• Revision tracking records
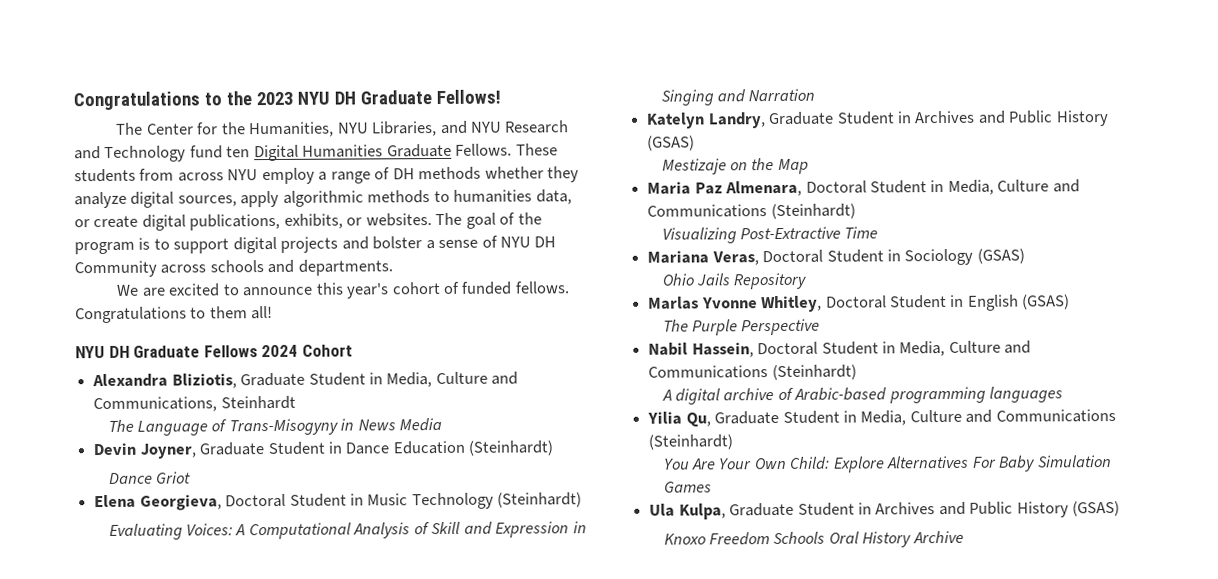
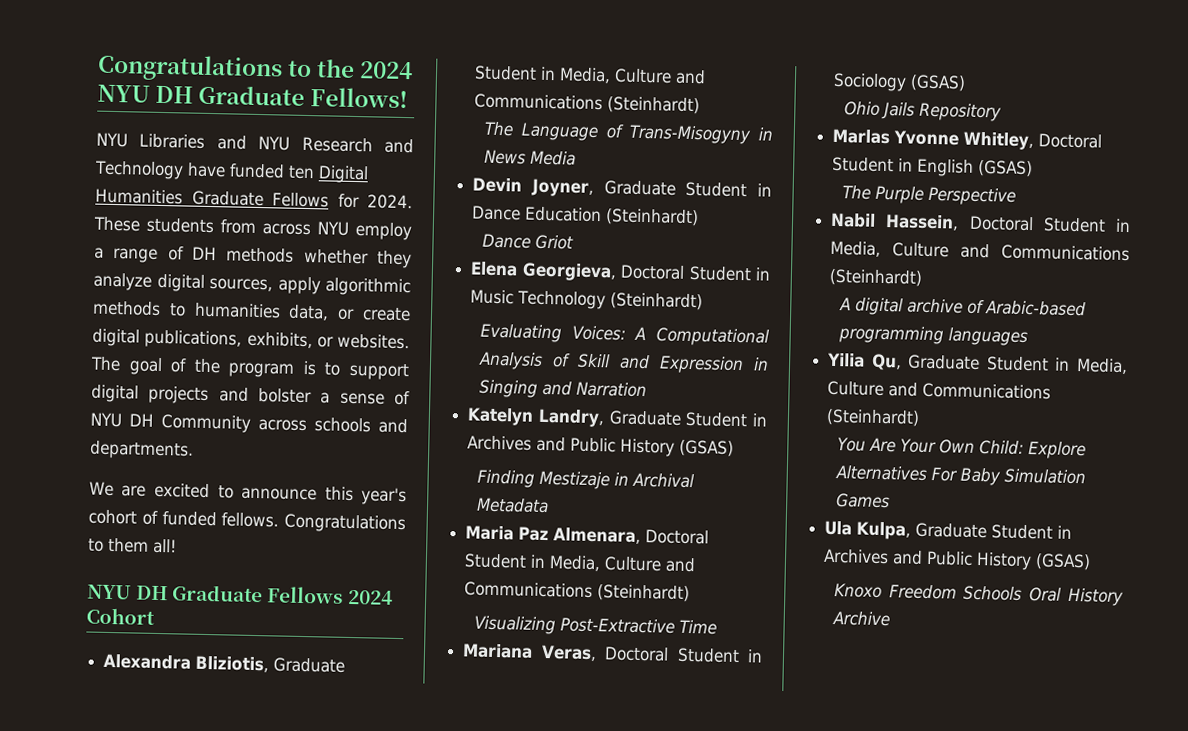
- Congratulations to the 2023 NYU DH Graduate Fellows!
+ Congratulations to the 2024 NYU DH Graduate Fellows!
- The Center for the Humanities, NYU Libraries, and NYU Research and Technology fund ten Digital Humanities Graduate Fellows.
+ NYU Libraries and NYU Research and Technology have funded ten Digital Humanities Graduate Fellows for 2024.
- Alexandra Bliziotis, Graduate Student in Media, Culture and Communications, Steinhardt
+ Alexandra Bliziotis, Graduate Student in Media, Culture and Communications (Steinhardt)
- Mestizaje on the Map
+ Finding Mestizaje in Archival Metadata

• Task item
Set down every entry above without alteration, but print no images.

• Result for this exercise
- Congratulations to the 2023 NYU DH Graduate Fellows!
+ Congratulations to the 2024 NYU DH Graduate Fellows!
- The Center for the Humanities, NYU Libraries, and NYU Research and Technology fund ten Digital Humanities Graduate Fellows.
+ NYU Libraries and NYU Research and Technology have funded ten Digital Humanities Graduate Fellows for 2024.
- Alexandra Bliziotis, Graduate Student in Media, Culture and Communications, Steinhardt
+ Alexandra Bliziotis, Graduate Student in Media, Culture and Communications (Steinhardt)
- Mestizaje on the Map
+ Finding Mestizaje in Archival Metadata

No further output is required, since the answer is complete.